***** Records provided
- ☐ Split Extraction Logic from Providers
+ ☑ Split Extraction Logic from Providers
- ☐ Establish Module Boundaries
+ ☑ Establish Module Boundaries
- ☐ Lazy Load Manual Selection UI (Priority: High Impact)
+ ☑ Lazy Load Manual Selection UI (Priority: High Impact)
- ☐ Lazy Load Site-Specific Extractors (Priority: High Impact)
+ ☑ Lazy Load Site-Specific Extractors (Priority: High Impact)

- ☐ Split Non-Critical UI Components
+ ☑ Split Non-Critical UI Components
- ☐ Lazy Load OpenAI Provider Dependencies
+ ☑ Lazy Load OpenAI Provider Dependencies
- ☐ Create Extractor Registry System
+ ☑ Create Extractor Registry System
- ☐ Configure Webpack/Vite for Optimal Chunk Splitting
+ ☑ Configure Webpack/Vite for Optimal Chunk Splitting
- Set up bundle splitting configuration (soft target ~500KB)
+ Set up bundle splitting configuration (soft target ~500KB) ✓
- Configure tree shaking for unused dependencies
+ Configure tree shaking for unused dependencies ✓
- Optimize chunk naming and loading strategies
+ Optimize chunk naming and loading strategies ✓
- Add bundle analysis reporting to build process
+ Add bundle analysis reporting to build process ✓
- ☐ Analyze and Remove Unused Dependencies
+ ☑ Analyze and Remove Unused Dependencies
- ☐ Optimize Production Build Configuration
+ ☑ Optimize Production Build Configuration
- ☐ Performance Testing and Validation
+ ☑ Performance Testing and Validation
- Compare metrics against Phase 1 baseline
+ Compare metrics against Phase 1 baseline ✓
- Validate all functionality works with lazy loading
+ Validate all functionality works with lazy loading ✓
**********
◆ **What the task asks**
Copy down every record, keeping each one exact.

◆ **Output for this exercise**
- ☐ Split Extraction Logic from Providers
+ ☑ Split Extraction Logic from Providers
- ☐ Establish Module Boundaries
+ ☑ Establish Module Boundaries
- ☐ Lazy Load Manual Selection UI (Priority: High Impact)
+ ☑ Lazy Load Manual Selection UI (Priority: High Impact)
- ☐ Lazy Load Site-Specific Extractors (Priority: High Impact)
+ ☑ Lazy Load Site-Specific Extractors (Priority: High Impact)

- ☐ Split Non-Critical UI Components
+ ☑ Split Non-Critical UI Components
- ☐ Lazy Load OpenAI Provider Dependencies
+ ☑ Lazy Load OpenAI Provider Dependencies
- ☐ Create Extractor Registry System
+ ☑ Create Extractor Registry System
- ☐ Configure Webpack/Vite for Optimal Chunk Splitting
+ ☑ Configure Webpack/Vite for Optimal Chunk Splitting
- Set up bundle splitting configuration (soft target ~500KB)
+ Set up bundle splitting configuration (soft target ~500KB) ✓
- Configure tree shaking for unused dependencies
+ Configure tree shaking for unused dependencies ✓
- Optimize chunk naming and loading strategies
+ Optimize chunk naming and loading strategies ✓
- Add bundle analysis reporting to build process
+ Add bundle analysis reporting to build process ✓
- ☐ Analyze and Remove Unused Dependencies
+ ☑ Analyze and Remove Unused Dependencies
- ☐ Optimize Production Build Configuration
+ ☑ Optimize Production Build Configuration
- ☐ Performance Testing and Validation
+ ☑ Performance Testing and Validation
- Compare metrics against Phase 1 baseline
+ Compare metrics against Phase 1 baseline ✓
- Validate all functionality works with lazy loading
+ Validate all functionality works with lazy loading ✓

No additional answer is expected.